Bonamín se preguntaba en el homenaje al coronel Argentino del Valle Larrabure, cuyo cadáver había aparecido luego de un año de cautiverio en manos del ERP: “¿Es audacia decir que el Ejército Argentino es el que ahora está expiando por todos? ¿Por qué? Se dirá que porque no es una persona física, sino una persona moral. Y cuántas veces Dios se ha servido de personas morales como si fueran personas físicas, individualidades, para sus fines. ¿Y no querrá algo más de las Fuerzas Armadas, que esté más allá de su función de cada día, en relación a una ejemplaridad sobre toda la Nación?”.

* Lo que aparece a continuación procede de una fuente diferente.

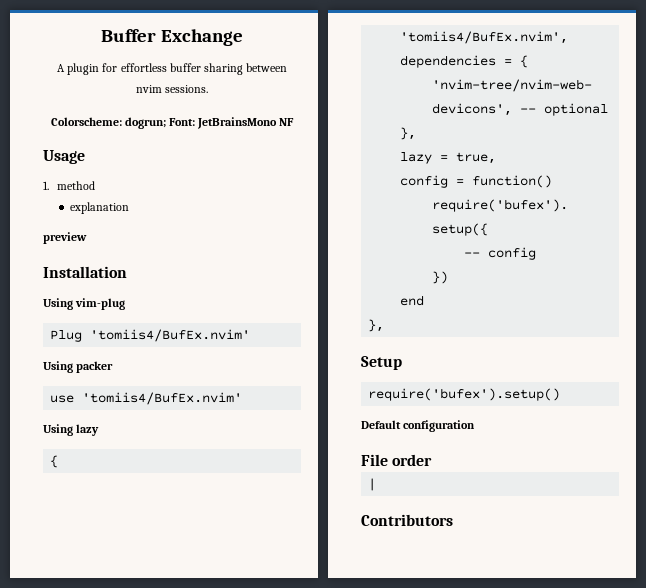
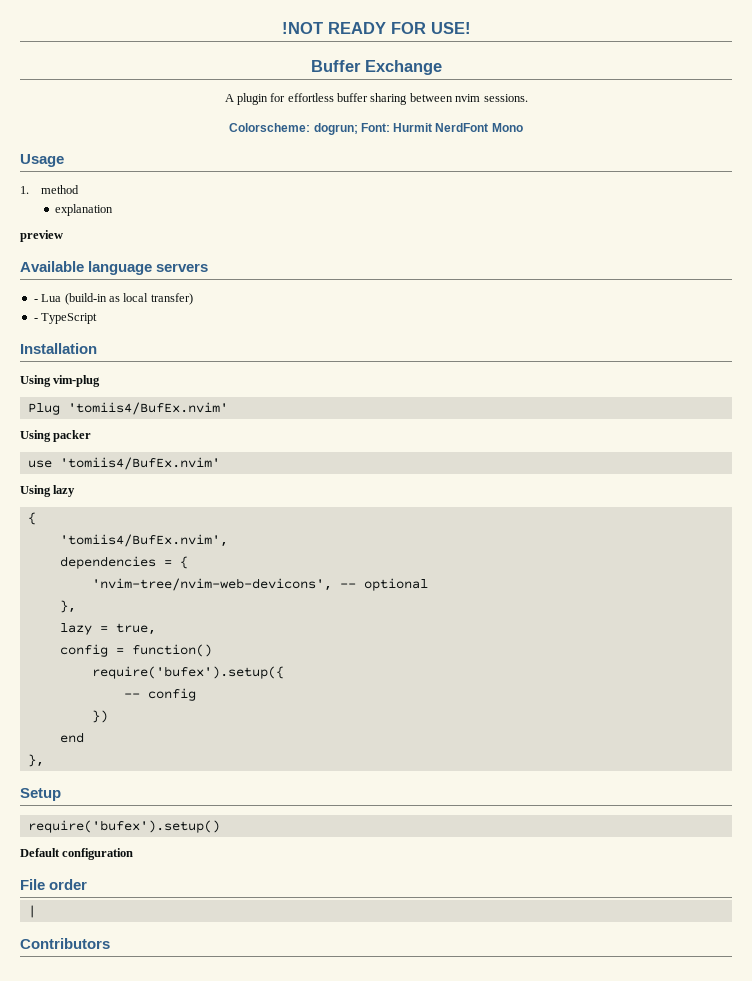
+ !NOT READY FOR USE!
- Colorscheme: dogrun; Font: JetBrainsMono NF
+ Colorscheme: dogrun; Font: Hurmit NerdFont Mono
+ Available language servers
+ - Lua (build-in as local transfer)
+ - TypeScript

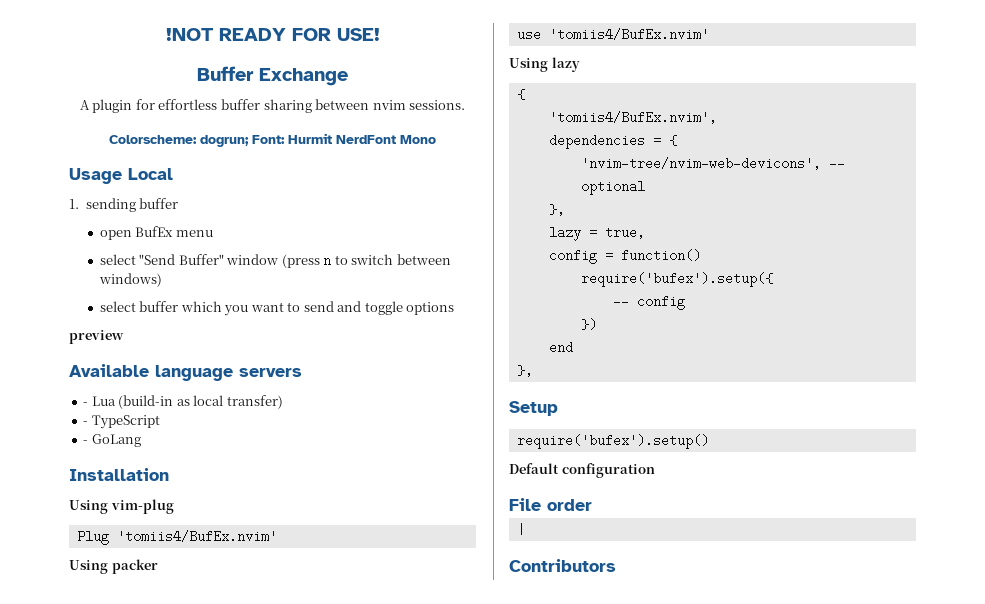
- Usage
+ Usage Local
- 1. method
- explanation
+ 1. sending buffer
+ open BufEx menu
+ select "Send Buffer" window (press n to switch between windows)
+ select buffer which you want to send and toggle options
+ - GoLang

“Por una parte debe alzarse lo que está tan caído –continuaba–, y qué bueno es que sean los primeros en alzarse los militares. Que se puede decir de ellos que una falange de gente honesta, pura, hasta ha llegado a purificarse en el Jordán de la sangre para poder ponerse al frente de todo el país hacia grandes destinos futuros. Les toca sufrir por lo que los demás gozan. Les toca velar con las armas en la mano los festines de los corruptos, que gozan de la vida gracias a que otros les defienden las fronteras físicas geográficas para que no se les moleste en sus convites.”

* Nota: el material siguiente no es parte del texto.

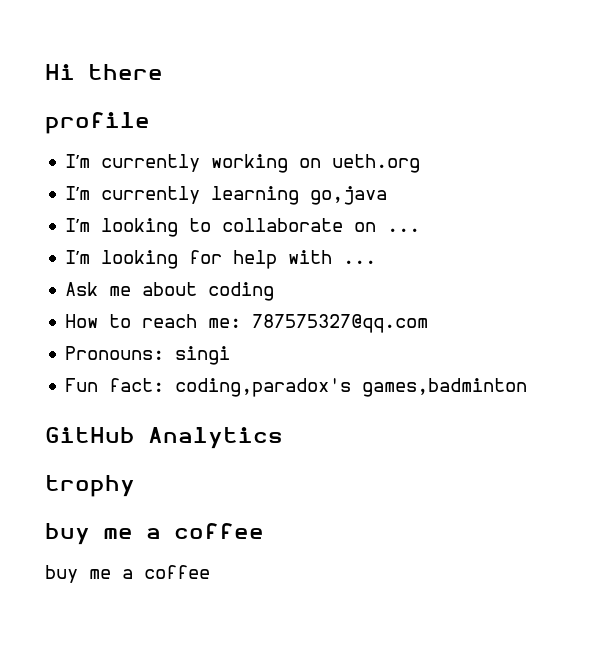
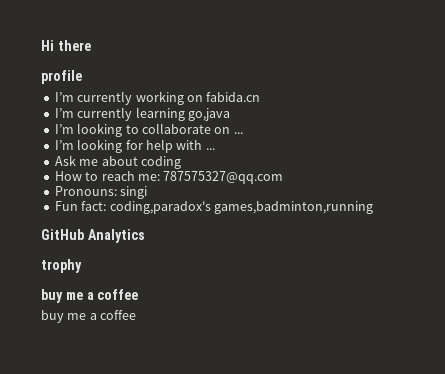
- I’m currently working on ueth.org
+ I’m currently working on fabida.cn
- Fun fact: coding,paradox's games,badminton
+ Fun fact: coding,paradox's games,badminton,running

Y finalizaba: “Yo venero a este Ejército Argentino, yo estoy orgulloso de este Ejército Argentino. Yo sé que es un motivo, es un argumento, que surge ahí, del Altar, lo que le está pasando al Ejército Argentino. Pido a Dios que él, el Ejército, lo advierta y lo acepte generosamente, como hay tantos que lo aceptan”.

Algunas voces aisladas alertaron sobre el contenido de la arenga de Bonamín, como la del gobernador riojano, Carlos Menem, el senador radical Luis León y la de un grupo de diputados que recibieron al monseñor para escuchar el análisis de sus palabras.

El intento de copamiento del Regimiento 29 de Infantería de Monte en Formosa, el 5 de octubre, por parte de Montoneros aceleró la firma de los decretos 2770, 2771 y 2772, rubricados por Luder y su gabinete al día siguiente. El primero creaba el Consejo de Seguridad Interna, el segundo disponía que las fuerzas policiales y penitenciarias de las provincias participasen en la represión y el tercero determinaba que las Fuerzas Armadas debían “aniquilar el accionar de los elementos subversivos en todo el territorio del país”.

Estos tres decretos se sumaban al 261, firmado por Isabel el 5 de febrero, que habilitaba la represión en Tucumán, mediante el Operativo Independencia.

La última celebración de la lealtad

Finalmente, después del plazo previsto, Isabel reasumió y encabezó la celebración del 17 de Octubre en Plaza de Mayo. A tono con el clima político, su discurso no se apartó de la línea ya trazada por el último Perón: arengas contra la “subversión” y elogios a las Fuerzas Armadas. Y en una apelación a la mística, no faltó el homenaje a la manifestación popular que tres décadas antes había conseguido la liberación del “coronel del pueblo”.

Luder volvió a presidir el Senado. En sus primeras declaraciones a la prensa luego de traspasar el mando, sostuvo que “cualquier aventura que signifique la quiebra del orden constitucional es abrir una brecha a la anarquía y al caos social” y prefirió no entrar en especulaciones sobre una posible anticipación de las elecciones presidenciales de 1977: “El año 1976 nos dará suficientes elementos de juicio para analizar la necesidad de adelantar esas fechas”.